Mr. Young filed an application for disability retirement, dated January 14, 1993, which the Board received on January 19, 1993.2 Mr. Young’s treating physician, Dr. Robert Hess, certified in a report dated January 20, 1993, that Mr. Young was totally and permanently disabled. The Board’s physician, Dr. William Short, examined Mr. Young on March 2, 1993, and in his report, dated May 13, 1993, confirmed Dr. Hess’s report of Mr. Young’s medical condition. Although Dr. Short identified additional physical and psychiatric problems undiagnosed by Dr. Hess, he expressed the opinion that Mr. Young retained the ability to perform light to moderate work.3 By letter dated June 23, 1993, the Board denied Mr. Young’s application for disability retirement.

The Board’s denial letter reportedly states that there was insufficient medical evidence upon which to grant the application for benefits.4 Mr. Young complains that the letter failed to provide explicit instructions regarding an appeal and that the only additional action indicated was the option of visiting a third physician, chosen by the Board, at his expense. The denial letter was accompanied by a one-page description of the process by [6]*6which the Board operates.5 Mr. Young further complains that he was denied an opportunity to examine Dr. Short’s report and findings and to present his case before the Board prior to its decision denying his application.

By letter dated July 16, 1993, Mr. Young requested a review of the Board’s denial of benefits. The grounds upon which he requested such review was the agreement of both Drs. Hess and Short regarding Mr. Young’s medical condition. The Board acknowledged its receipt of the July 16, 1993, letter through its letter dated July 30, 1993, wherein the Board reiterated that Mr. Young could be referred to another doctor of the Board’s selection at his expense. Mr. Young claims that he did not seek a third examination because he could not afford the expense of an additional examination. This explanation was purportedly relayed to the Board through phone calls made on August 3 and 18, 1993.6

By letter dated August 18,1993, the Board informed Mr. Young that he would have to be examined by another doctor before his claim could be reviewed. Mr. Young’s counsel, by letter dated August 20, 1993, replied that a third examination was not consistent with the Board’s procedures, as previously explained to him. During a meeting with Board member Mr. Sims and Mr. Crum which occurred in late August 1993, Mr. Crum advised Mr. Young’s counsel that if Dr. Short concurred with Dr. Hess that Mr. Young was permanently and totally disabled, he would recommend Board approval of Mr. Young’s application for benefits.

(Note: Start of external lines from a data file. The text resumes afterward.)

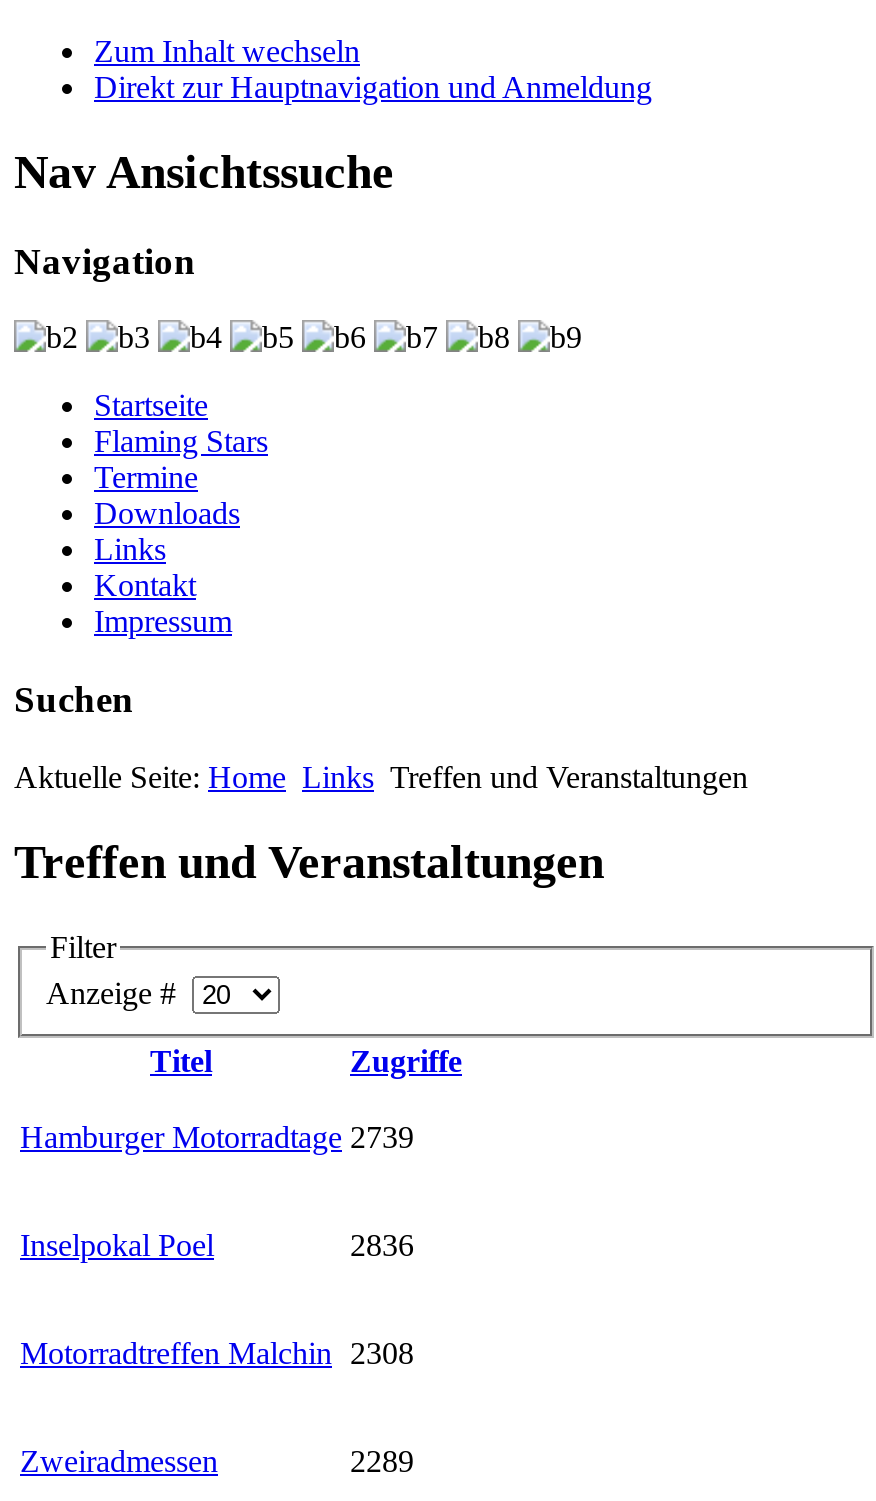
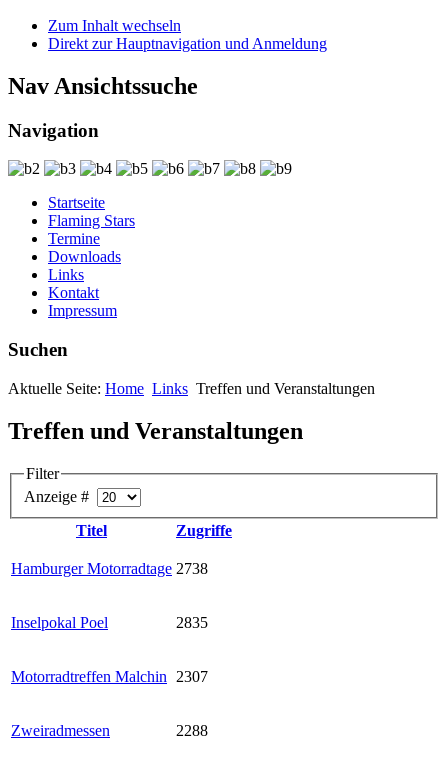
- Hamburger Motorradtage 2739
+ Hamburger Motorradtage 2738

- 2836
+ 2835

- Motorradtreffen Malchin 2308
+ Motorradtreffen Malchin 2307

- 2289
+ 2288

On September 24, 1993, the Board sent Mr. Young a copy of its new rules concerning benefit determination and appeal and inquired how he wished to proceed. By letter dated October 12, 1993, Mr. Young’s counsel advised the Board that it now had in its possession two concurring reports from examining physicians finding Mr. Young permanently and totally disabled.7 Based on these medical reports, Mr. Young’s counsel moved that the Board grant Mr. Young a disability pension pursuant to their non-discretionary duty under West Virginia Code § 5-10-25 (1993). The Board did not respond to the October 12, 1993, letter and when Mr. Young’s counsel inquired further, Mr. Crum told him that Mr. Young must now have a hearing before their new hearing examiner. According to Mr. Crum, this hearing was necessary based on the Board’s conclusion that Dr. Short no longer qualified as their examining physician due to the cessation of his employment with the Marshall University School of Medicine.

Initially, the Board argues that the remedy of mandamus is improper because a writ of mandamus cannot properly issue absent: “(1) the existence of a clear right in the petitioner to the relief sought; (2) the existence of a legal duty on the part of the respondent to do the thing the petitioner seeks to compel; and (3) the absence of another adequate remedy at law.” Syl. Pt. 3, in part, Cooper v. Gwinn, 171 W.Va. 245, 298 S.E.2d 781 (1981). The Board maintains that mandamus is improper in this case because that which Mr. Young seeks to have the Board do — award disability benefits — is discretionary under West Virginia Code § 5-10-25(a).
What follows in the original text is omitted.